* [Task prompt] Go through each line of the records below and count those with the word "position". Give only the count.

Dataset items
--- START ---

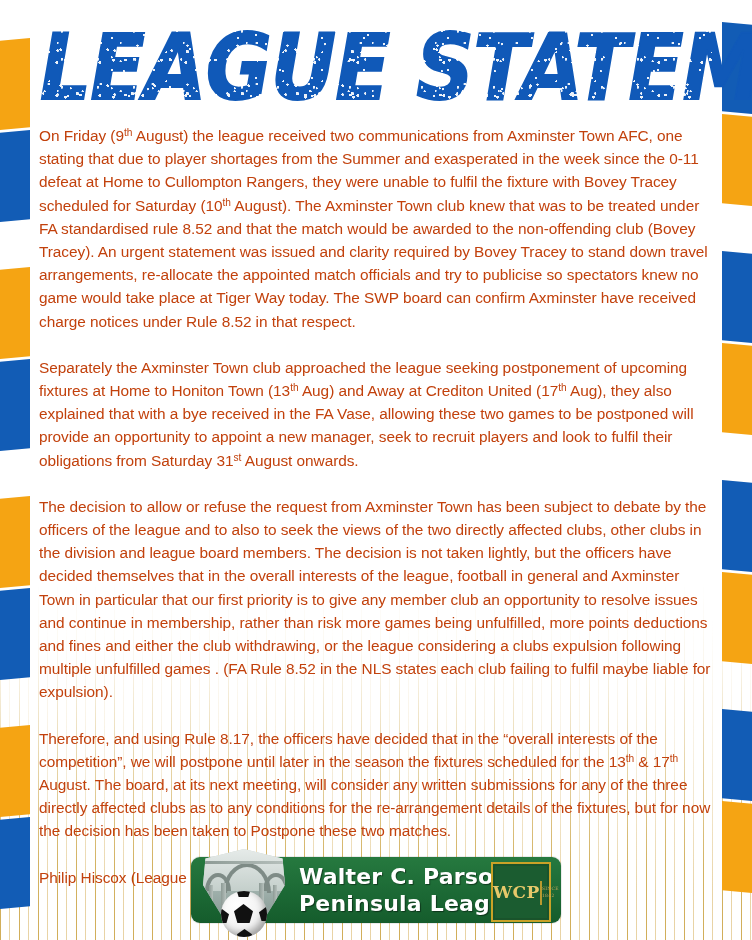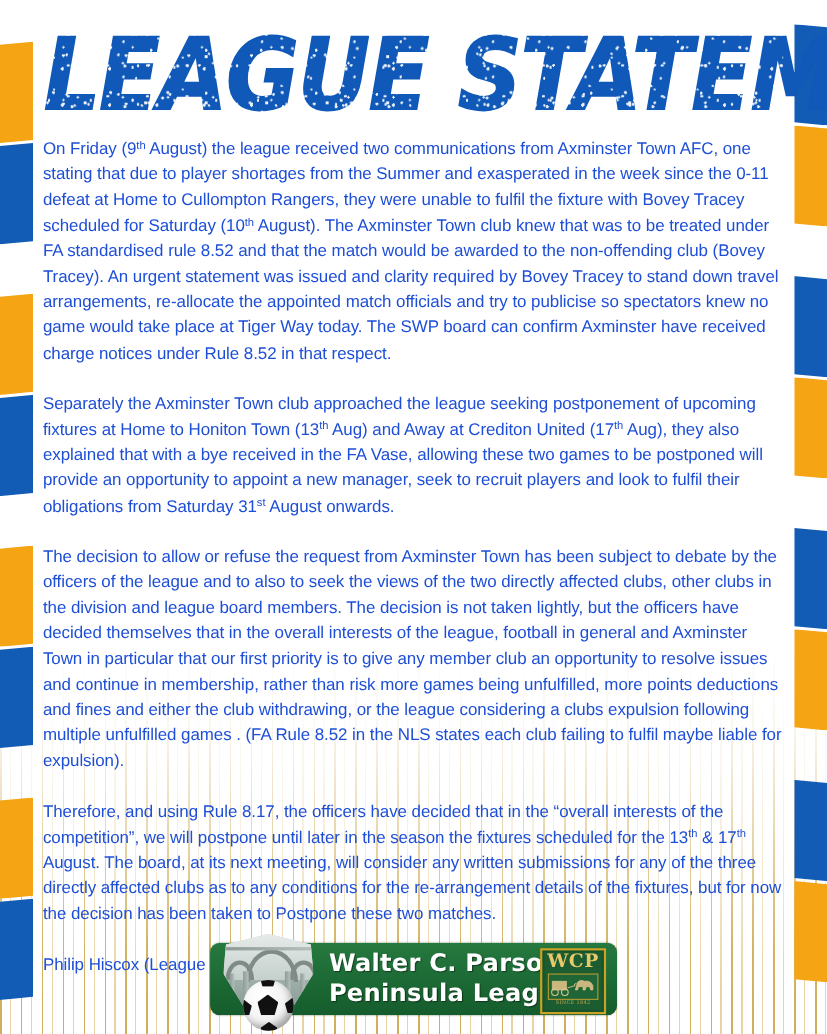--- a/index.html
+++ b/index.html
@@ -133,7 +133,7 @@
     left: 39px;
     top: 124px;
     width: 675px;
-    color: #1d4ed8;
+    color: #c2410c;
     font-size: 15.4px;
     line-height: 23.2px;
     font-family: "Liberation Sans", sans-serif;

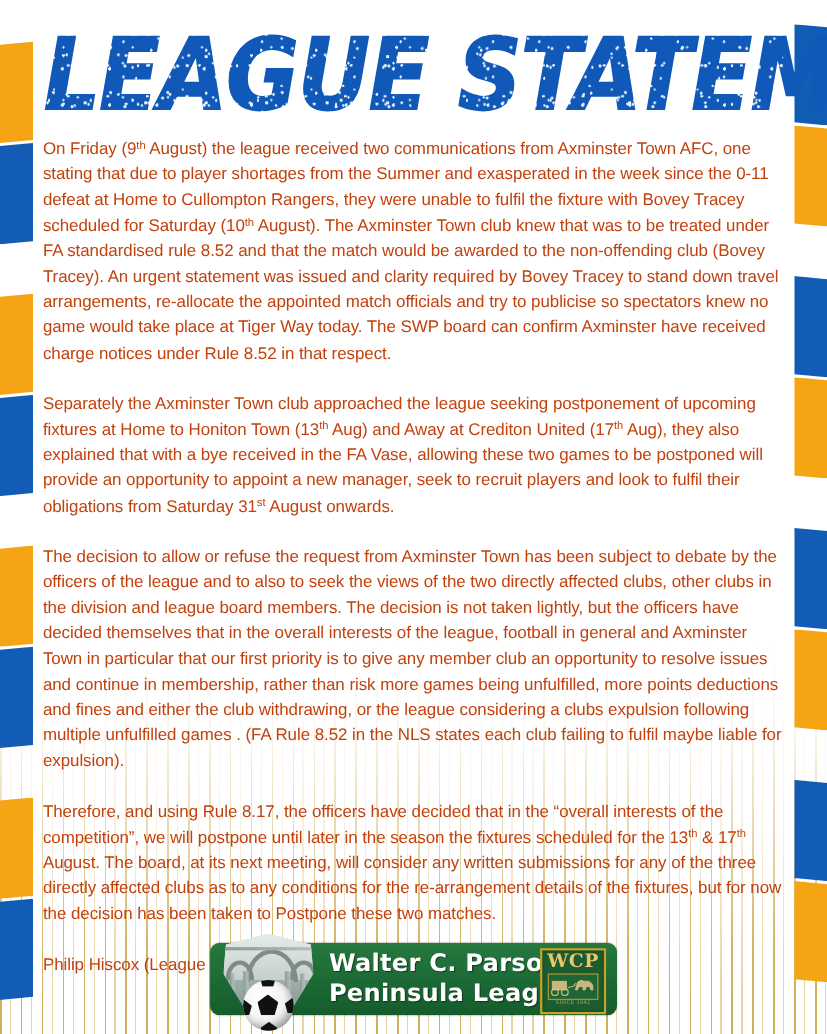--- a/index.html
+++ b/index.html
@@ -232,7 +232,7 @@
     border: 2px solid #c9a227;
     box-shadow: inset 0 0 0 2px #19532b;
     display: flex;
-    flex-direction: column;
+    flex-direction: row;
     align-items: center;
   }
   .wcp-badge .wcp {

--- END ---
--- START ---

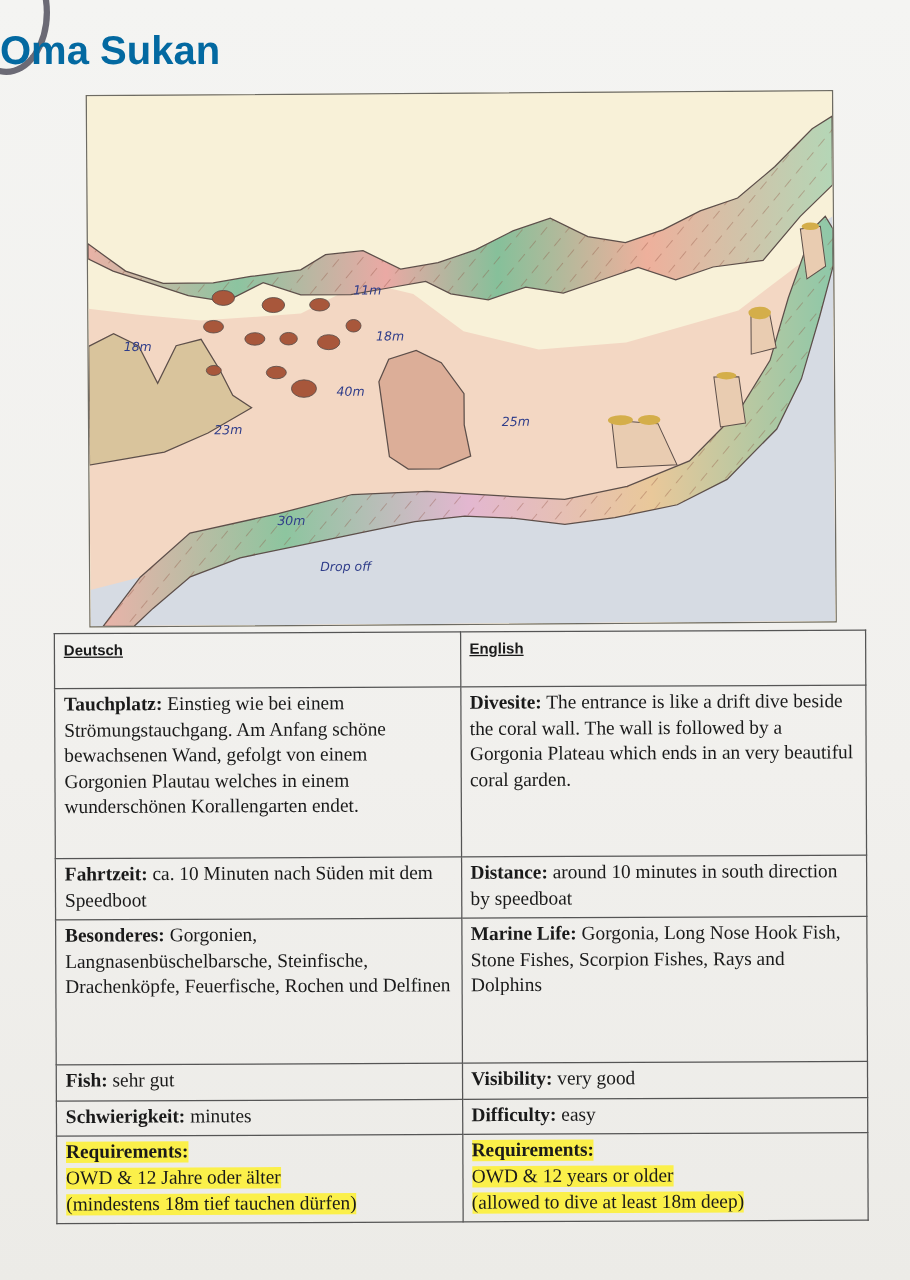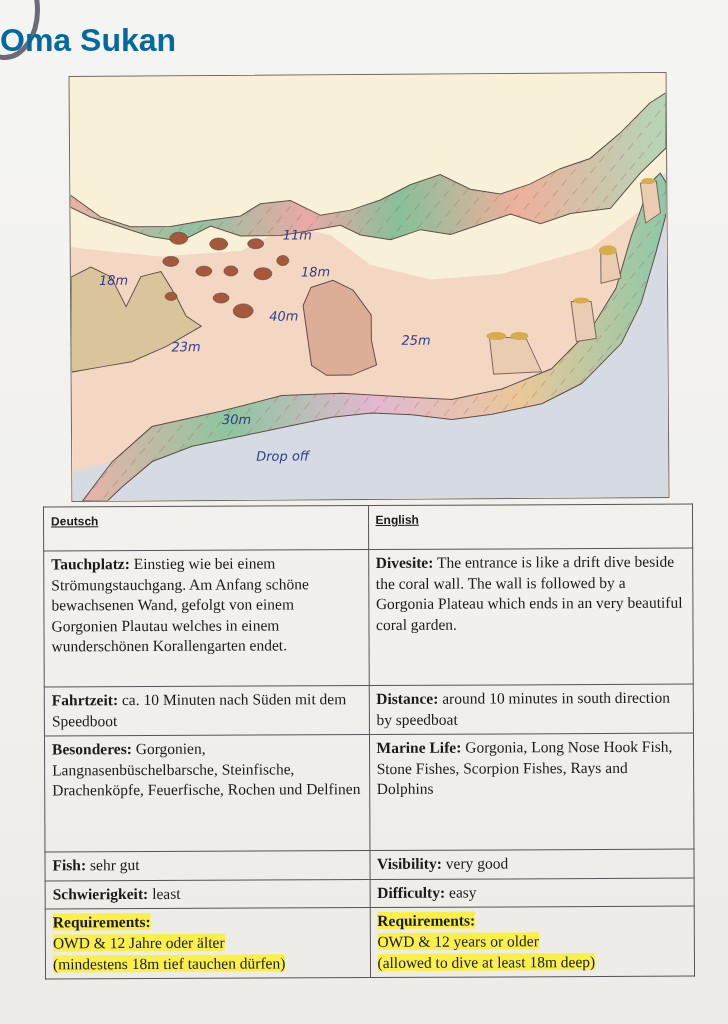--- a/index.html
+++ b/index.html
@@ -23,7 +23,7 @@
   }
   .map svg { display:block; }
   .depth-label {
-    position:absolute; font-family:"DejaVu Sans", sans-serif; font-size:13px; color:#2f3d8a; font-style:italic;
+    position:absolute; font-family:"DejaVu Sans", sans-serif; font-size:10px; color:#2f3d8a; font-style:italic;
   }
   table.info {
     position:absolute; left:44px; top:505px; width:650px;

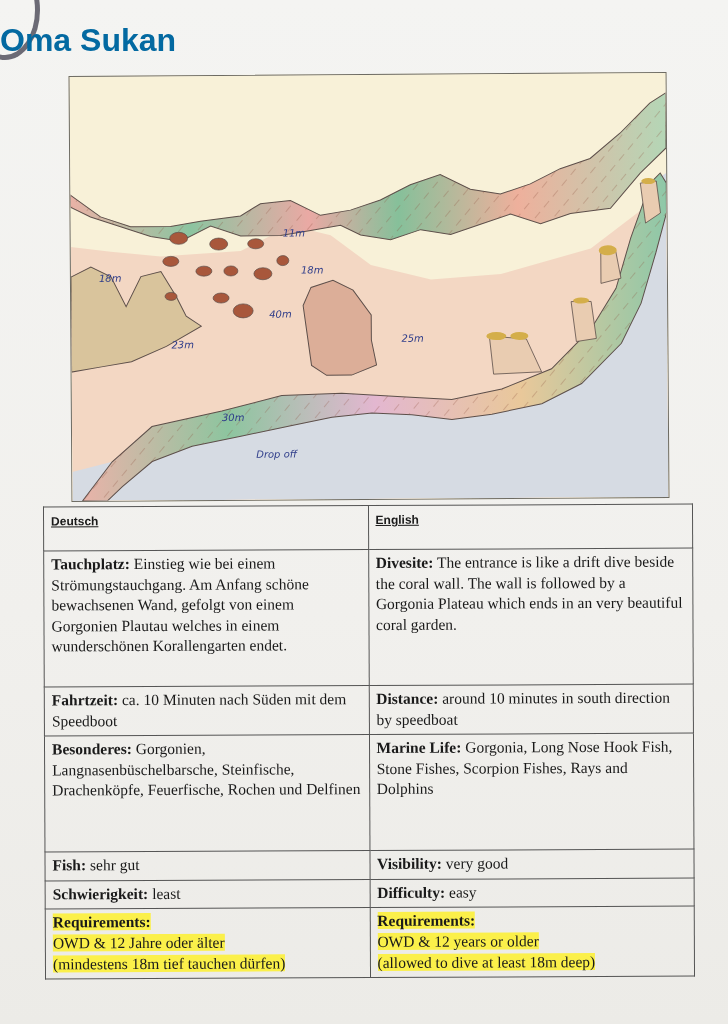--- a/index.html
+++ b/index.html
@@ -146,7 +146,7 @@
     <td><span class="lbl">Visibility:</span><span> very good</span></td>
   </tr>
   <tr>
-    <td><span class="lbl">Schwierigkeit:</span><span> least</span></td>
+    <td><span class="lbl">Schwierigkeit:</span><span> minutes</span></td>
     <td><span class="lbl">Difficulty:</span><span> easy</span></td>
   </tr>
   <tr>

--- END ---

* [Solved exercise] 3